At some point about a year ago I tried fixing the 2-d limitation and
managed to get a version working that took arbitrary dimensional
arrays. I don't remember how I did it exactly, but it wasn't
difficult. Basically I read the documentation on how both Matlab and
python stored their arrays and figured out a way to change the code so
that you were transferring the array information instead of the array
dimension by dimension. I believe both array representations
basically use a large flat array that stores the N-dimensional array
content and then a set of variables that store the information about
the number and size of the dimensions.
I never tested the code much or else I would have checked it back in.
By now, it's too late because the code base has changed too much from
the code that I originally altered.
Please let us know if you fix this. Also, I'd be happy to help and to
send you my old code.
Cheers,
Tal Tversky
ta...@cs...
Rolv Erlend Bredesen writes:
> Hi Guys,
> I want the "rank > 2 arrays" limitation fixed.
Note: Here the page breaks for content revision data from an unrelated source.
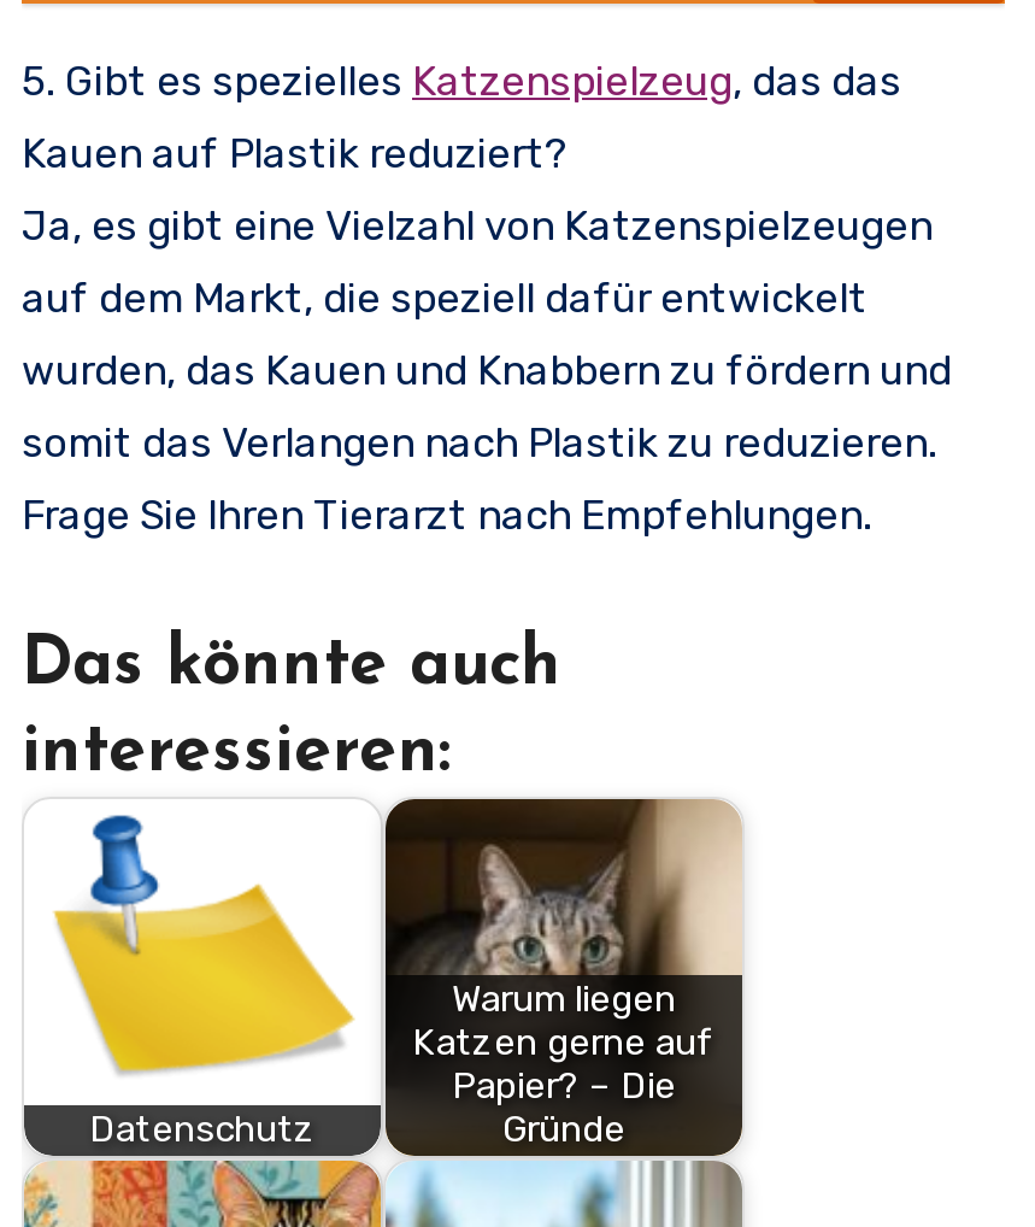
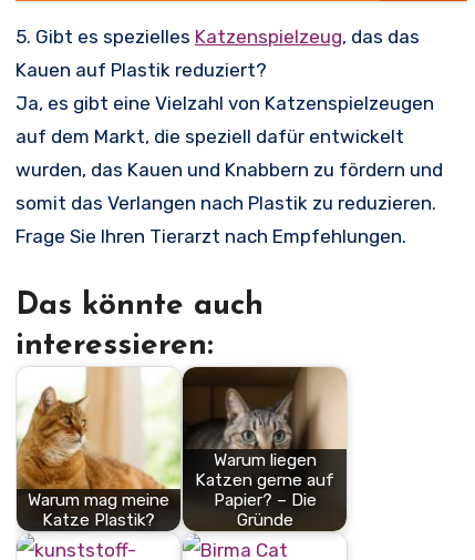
[24,798,383,1152] [image] | Datenschutz -> [16,366,182,530] [image] | Warum mag meine | Katze Plastik?

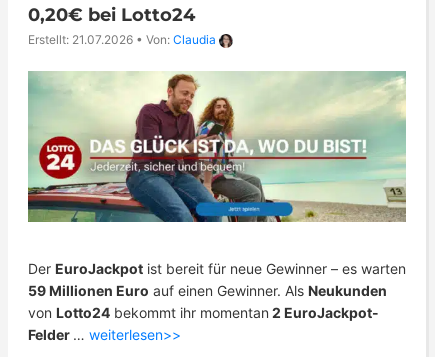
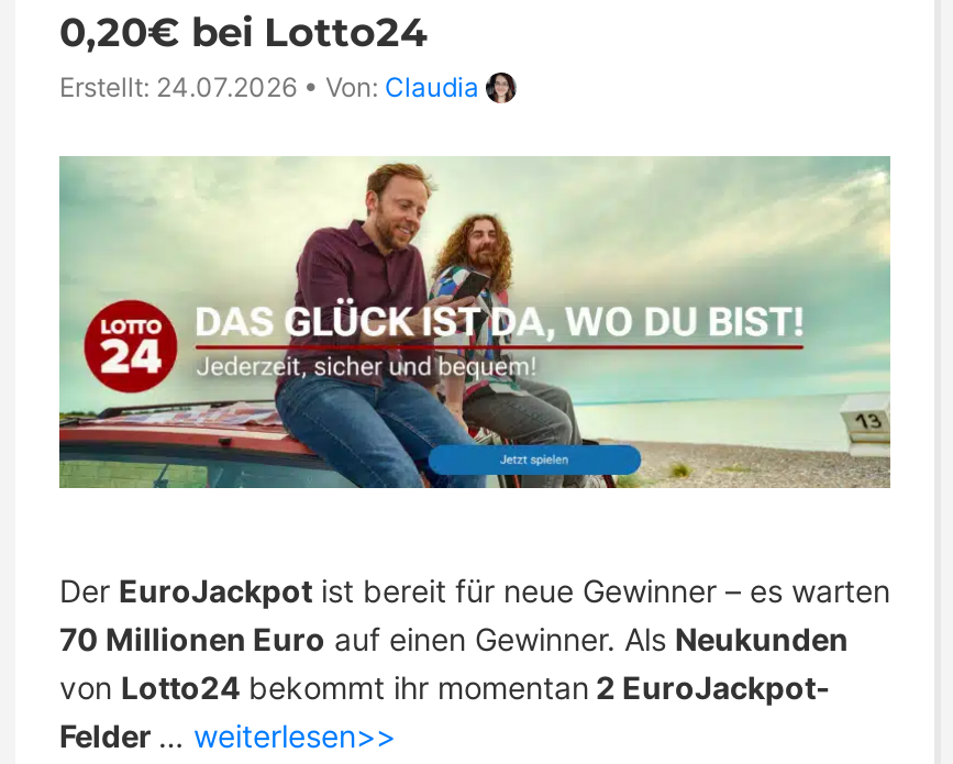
[28,32,216,47] Erstellt: 21.07.2026 • Von: Claudia -> [59,70,479,103] Erstellt: 24.07.2026 • Von: Claudia
[28,282,387,299] 59 Millionen Euro auf einen Gewinner. Als Neukunden -> [59,620,849,658] 70 Millionen Euro auf einen Gewinner. Als Neukunden

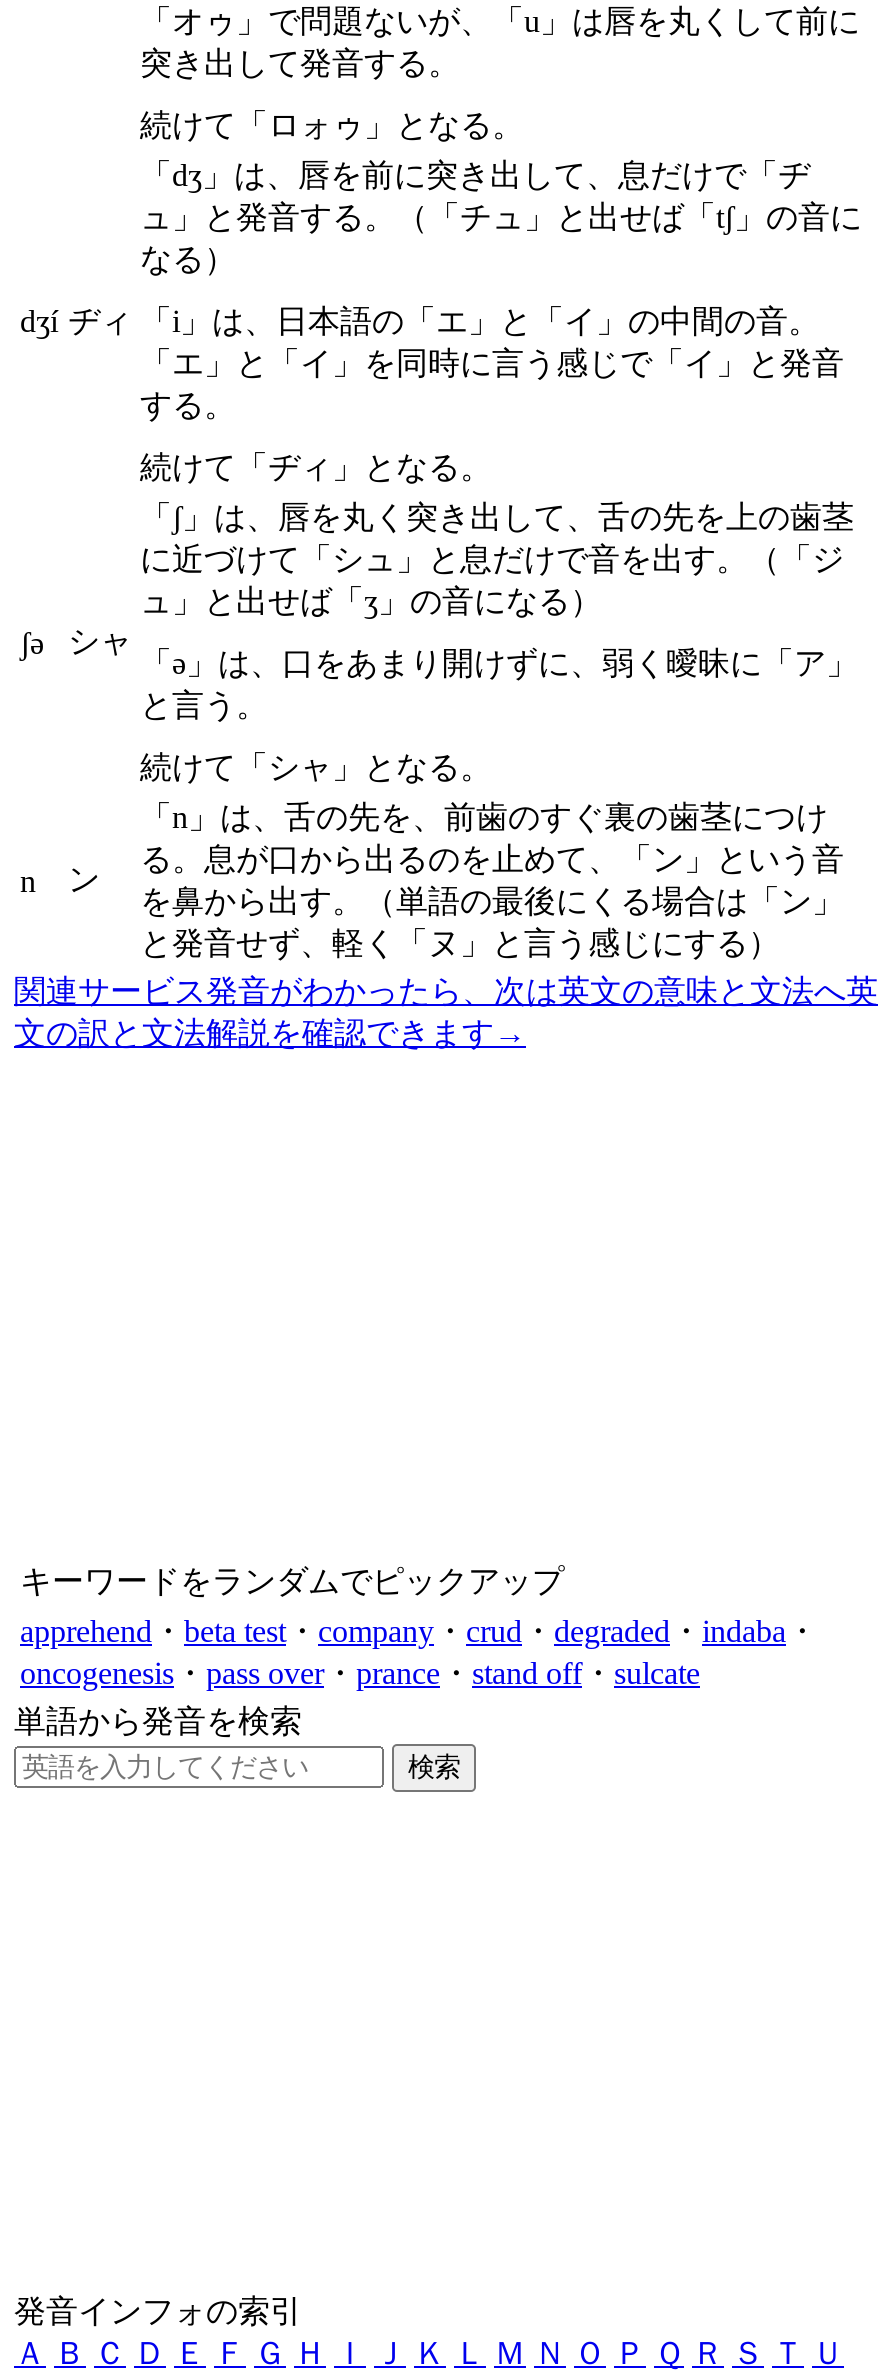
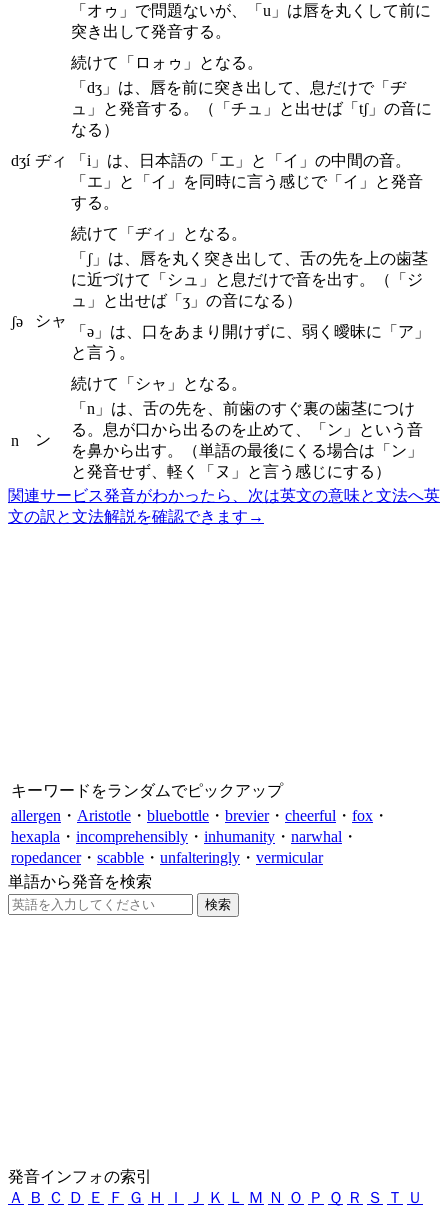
[20,1614,818,1690] apprehend・beta test・company・crud・degraded・indaba・ | oncogenesis・pass over・prance・stand off・sulcate -> [11,807,389,866] allergen・Aristotle・bluebottle・brevier・cheerful・fox・ | hexapla・incomprehensibly・inhumanity・narwhal・ | ropedancer・scabble・unfalteringly・vermicular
> If some of you have good hints I can look into it.
>
> Sincerely Rolv
>
>
> ---------- Forwarded message ----------
> Date: Mon, 18 Oct 2004 10:25:55 -0400
> From: Andrew Sterian <ste...@cl...>
> To: ro...@st...
> Subject: Re: pymat 3d support
>
> Hi Rolv,
>
> I don't really know how MATLAB works with higher dimension
> arrays. I also haven't really used the python-MATLAB connection
> in a long time. There is a new project on Sourceforge now
> at http://sourceforge.net/projects/pymat that has some developers
> that may be more informed.
>
> ro...@st... wrote:
> > Hi Andrew.
> > I'm using python a lot for numerical computing.
> > Especially using matlab as a backend for plotting has been very useful.
> >
> > Now I want to fix this limitation of pymat:
> >
> > """
> > The following limitations apply to the current version of PyMat:
> > 1. Only 1-D and 2-D double-precision (real or complex) MATLAB arrays
> > are supported (and single character strings). Matrices of higher
> > dimension, structure arrays, cell arrays, etc. are not yet supported.
> > """
> >
> > So I wonder if you could give me some hints on sending 3D, 4D and larger
> > arrays into matlab through pymat.
> >
> > (know about the reshape/flatten trix)
> >
> > I already understand most of the code and have compiled it myself.